Code change snippets:
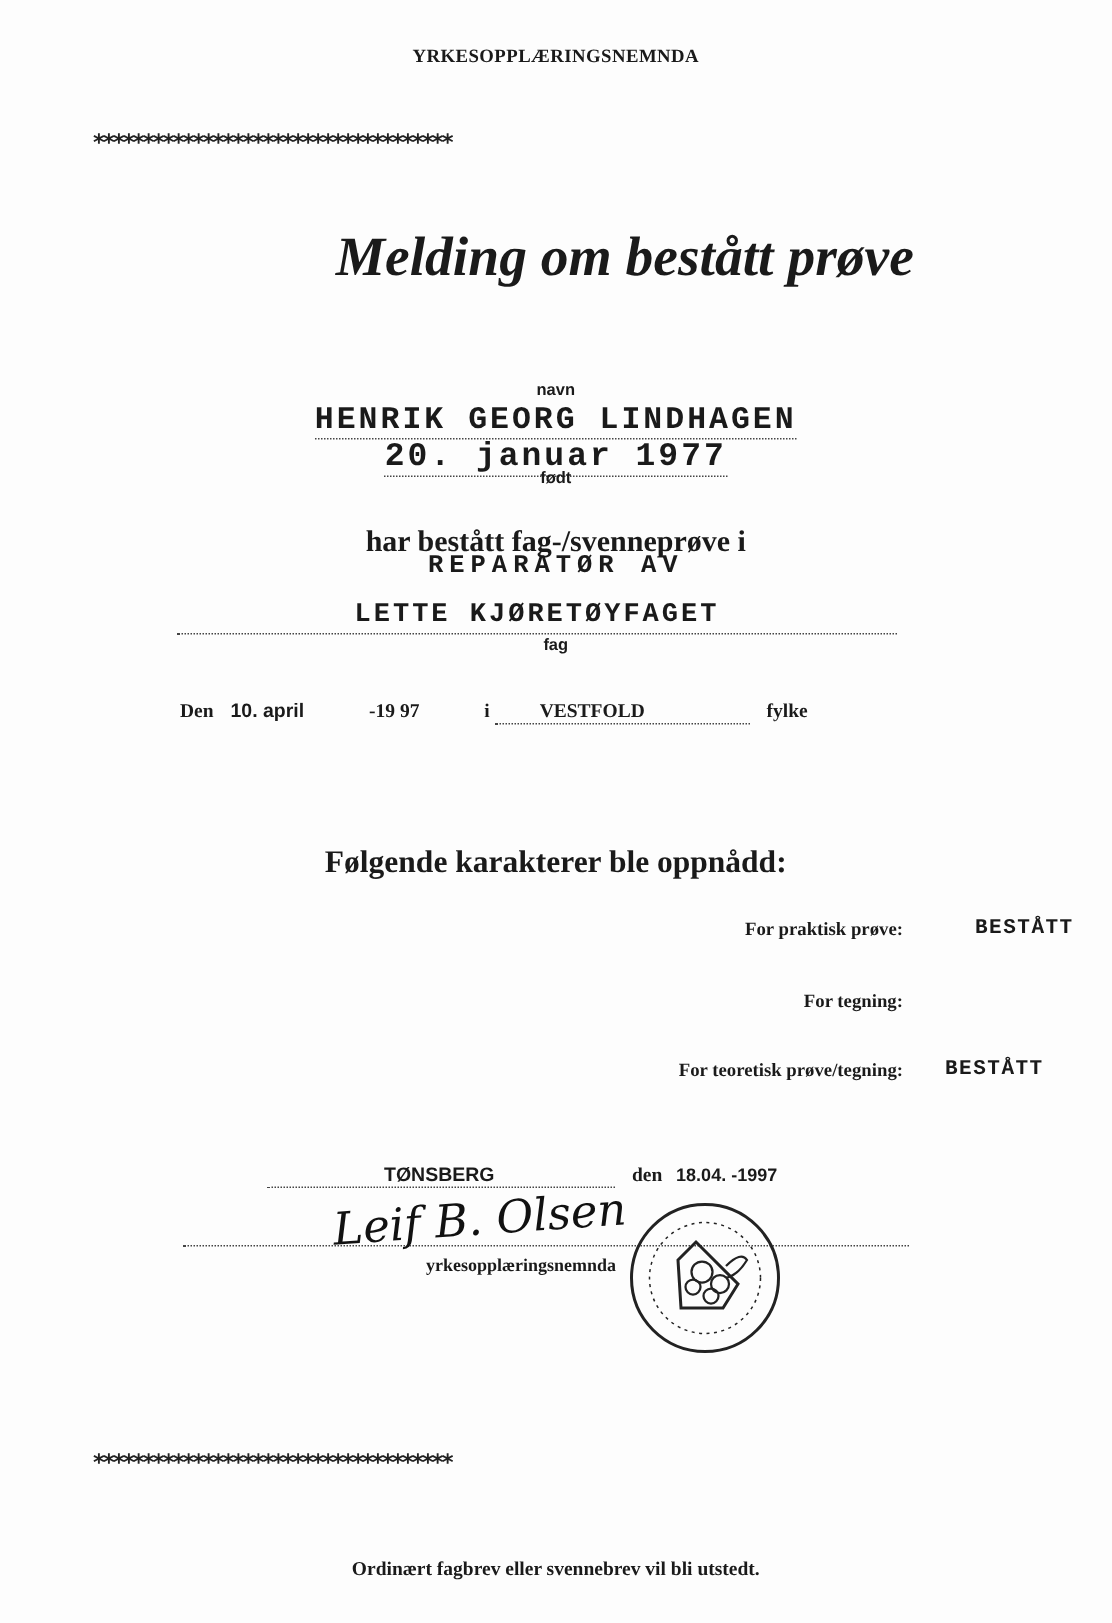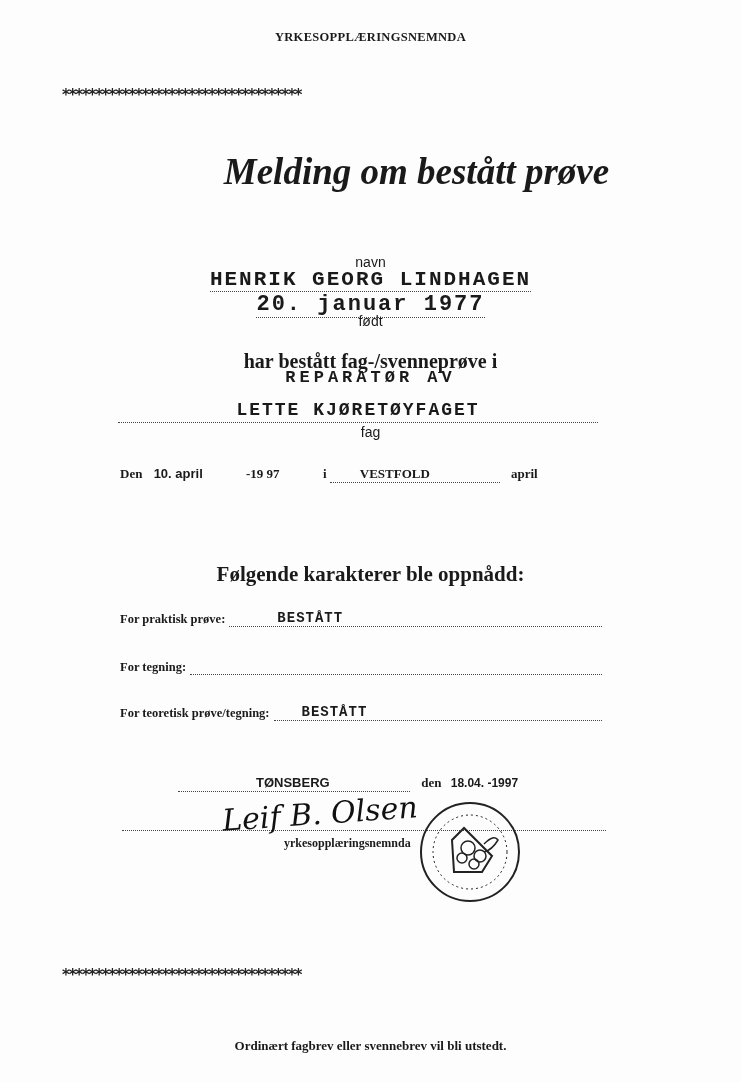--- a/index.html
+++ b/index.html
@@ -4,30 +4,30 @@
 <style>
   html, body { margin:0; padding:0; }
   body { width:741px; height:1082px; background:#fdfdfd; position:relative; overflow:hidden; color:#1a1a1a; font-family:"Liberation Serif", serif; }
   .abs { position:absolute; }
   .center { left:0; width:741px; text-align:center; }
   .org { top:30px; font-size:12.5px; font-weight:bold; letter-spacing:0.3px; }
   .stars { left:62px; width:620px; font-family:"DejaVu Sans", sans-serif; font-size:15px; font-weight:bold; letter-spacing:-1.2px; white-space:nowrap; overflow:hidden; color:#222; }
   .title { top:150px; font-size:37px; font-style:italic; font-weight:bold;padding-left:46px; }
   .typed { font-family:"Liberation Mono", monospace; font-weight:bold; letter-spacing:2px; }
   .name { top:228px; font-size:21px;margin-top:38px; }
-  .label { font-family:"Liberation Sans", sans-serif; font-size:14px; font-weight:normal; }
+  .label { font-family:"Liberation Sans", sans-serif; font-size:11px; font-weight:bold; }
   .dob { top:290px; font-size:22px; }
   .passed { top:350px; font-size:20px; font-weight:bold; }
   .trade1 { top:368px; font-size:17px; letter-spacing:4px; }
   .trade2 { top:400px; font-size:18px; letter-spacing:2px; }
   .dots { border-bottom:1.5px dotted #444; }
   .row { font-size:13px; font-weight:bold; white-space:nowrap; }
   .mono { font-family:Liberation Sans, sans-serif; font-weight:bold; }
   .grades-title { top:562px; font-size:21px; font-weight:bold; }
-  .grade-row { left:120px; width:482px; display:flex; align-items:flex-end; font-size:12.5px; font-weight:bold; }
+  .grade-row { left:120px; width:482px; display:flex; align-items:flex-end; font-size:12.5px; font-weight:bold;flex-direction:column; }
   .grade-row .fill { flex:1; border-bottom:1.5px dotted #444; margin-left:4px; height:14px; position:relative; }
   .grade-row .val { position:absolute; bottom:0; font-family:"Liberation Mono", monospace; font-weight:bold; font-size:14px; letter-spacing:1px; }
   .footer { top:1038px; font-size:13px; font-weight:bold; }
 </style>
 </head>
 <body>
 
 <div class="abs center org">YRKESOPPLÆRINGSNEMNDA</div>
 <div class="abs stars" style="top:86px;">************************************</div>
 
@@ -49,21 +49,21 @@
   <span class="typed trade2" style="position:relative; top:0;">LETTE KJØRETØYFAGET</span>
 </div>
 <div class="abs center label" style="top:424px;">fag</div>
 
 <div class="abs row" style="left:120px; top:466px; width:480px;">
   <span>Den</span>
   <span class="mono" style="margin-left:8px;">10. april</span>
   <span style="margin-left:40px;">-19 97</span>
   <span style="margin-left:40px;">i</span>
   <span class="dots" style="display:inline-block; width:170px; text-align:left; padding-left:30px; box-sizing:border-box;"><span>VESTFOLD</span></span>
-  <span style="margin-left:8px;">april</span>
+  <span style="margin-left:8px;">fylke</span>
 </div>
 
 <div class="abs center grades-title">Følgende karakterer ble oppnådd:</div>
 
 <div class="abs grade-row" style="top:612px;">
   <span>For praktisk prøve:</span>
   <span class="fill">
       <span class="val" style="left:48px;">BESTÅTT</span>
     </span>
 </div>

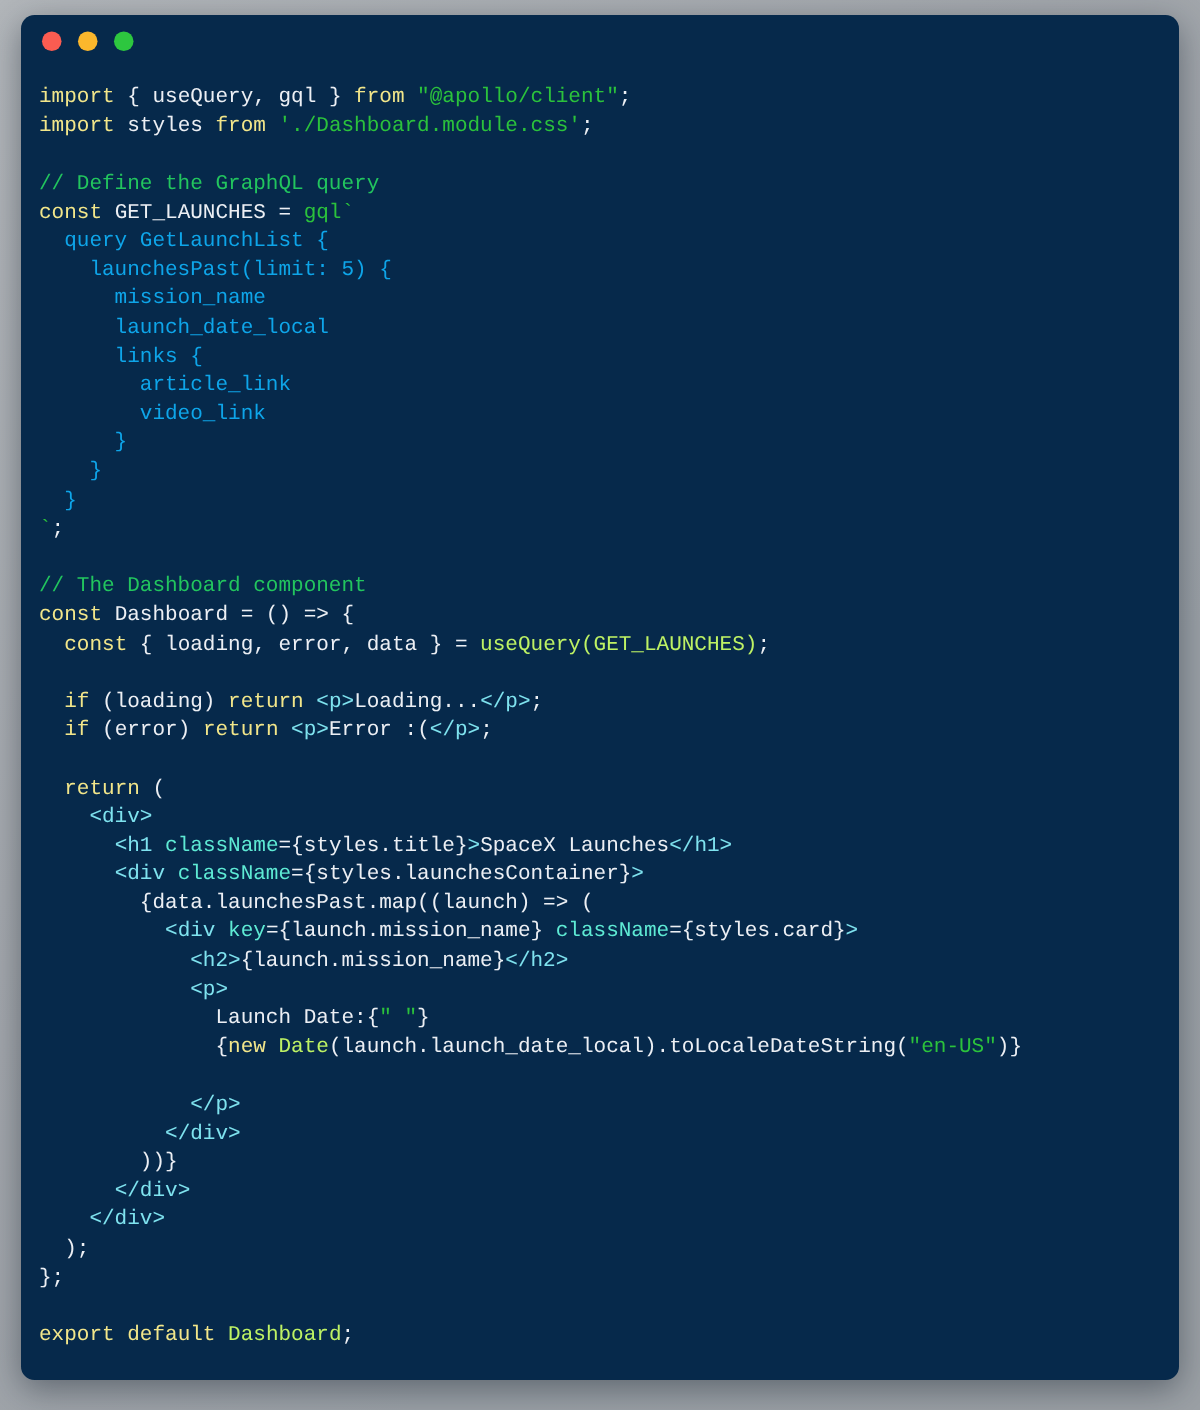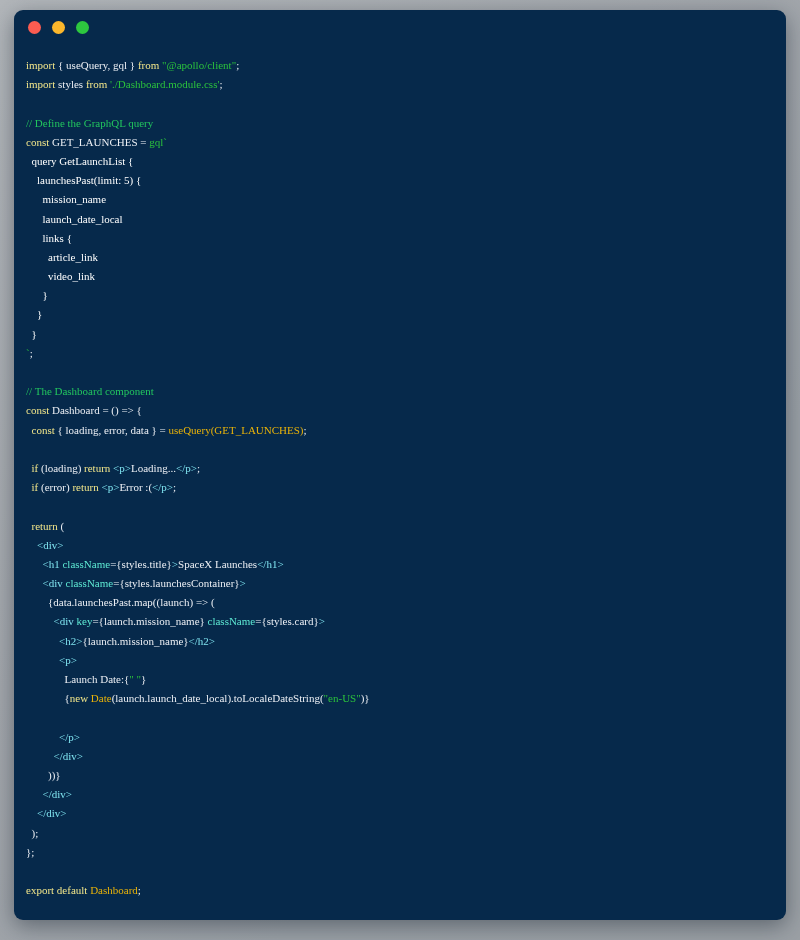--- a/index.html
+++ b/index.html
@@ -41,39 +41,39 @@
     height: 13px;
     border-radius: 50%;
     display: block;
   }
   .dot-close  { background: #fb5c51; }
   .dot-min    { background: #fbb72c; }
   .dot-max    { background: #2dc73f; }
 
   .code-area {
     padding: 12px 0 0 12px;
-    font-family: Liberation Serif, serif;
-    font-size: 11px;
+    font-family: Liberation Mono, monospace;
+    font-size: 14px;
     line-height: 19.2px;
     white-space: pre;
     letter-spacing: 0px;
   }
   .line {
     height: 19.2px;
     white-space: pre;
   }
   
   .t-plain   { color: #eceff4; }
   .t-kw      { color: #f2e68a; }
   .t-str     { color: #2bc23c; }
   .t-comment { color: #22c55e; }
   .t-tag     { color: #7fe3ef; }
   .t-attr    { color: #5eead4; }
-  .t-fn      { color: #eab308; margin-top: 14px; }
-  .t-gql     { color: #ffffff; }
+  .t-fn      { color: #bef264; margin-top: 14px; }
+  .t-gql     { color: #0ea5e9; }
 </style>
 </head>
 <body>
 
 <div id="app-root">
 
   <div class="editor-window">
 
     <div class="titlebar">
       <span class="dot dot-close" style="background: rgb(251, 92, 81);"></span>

TASK GOAL:
For the lines above, output exactly those from the line containing "left:0; width:741px; text-align:center;" through the line containing "top:350px; font-size:20px; font-weight:bold;", and skip the others.

FINISHED EXERCISE:
   .center { left:0; width:741px; text-align:center; }
   .org { top:30px; font-size:12.5px; font-weight:bold; letter-spacing:0.3px; }
   .stars { left:62px; width:620px; font-family:"DejaVu Sans", sans-serif; font-size:15px; font-weight:bold; letter-spacing:-1.2px; white-space:nowrap; overflow:hidden; color:#222; }
   .title { top:150px; font-size:37px; font-style:italic; font-weight:bold;padding-left:46px; }
   .typed { font-family:"Liberation Mono", monospace; font-weight:bold; letter-spacing:2px; }
   .name { top:228px; font-size:21px;margin-top:38px; }
-  .label { font-family:"Liberation Sans", sans-serif; font-size:14px; font-weight:normal; }
+  .label { font-family:"Liberation Sans", sans-serif; font-size:11px; font-weight:bold; }
   .dob { top:290px; font-size:22px; }
   .passed { top:350px; font-size:20px; font-weight:bold; }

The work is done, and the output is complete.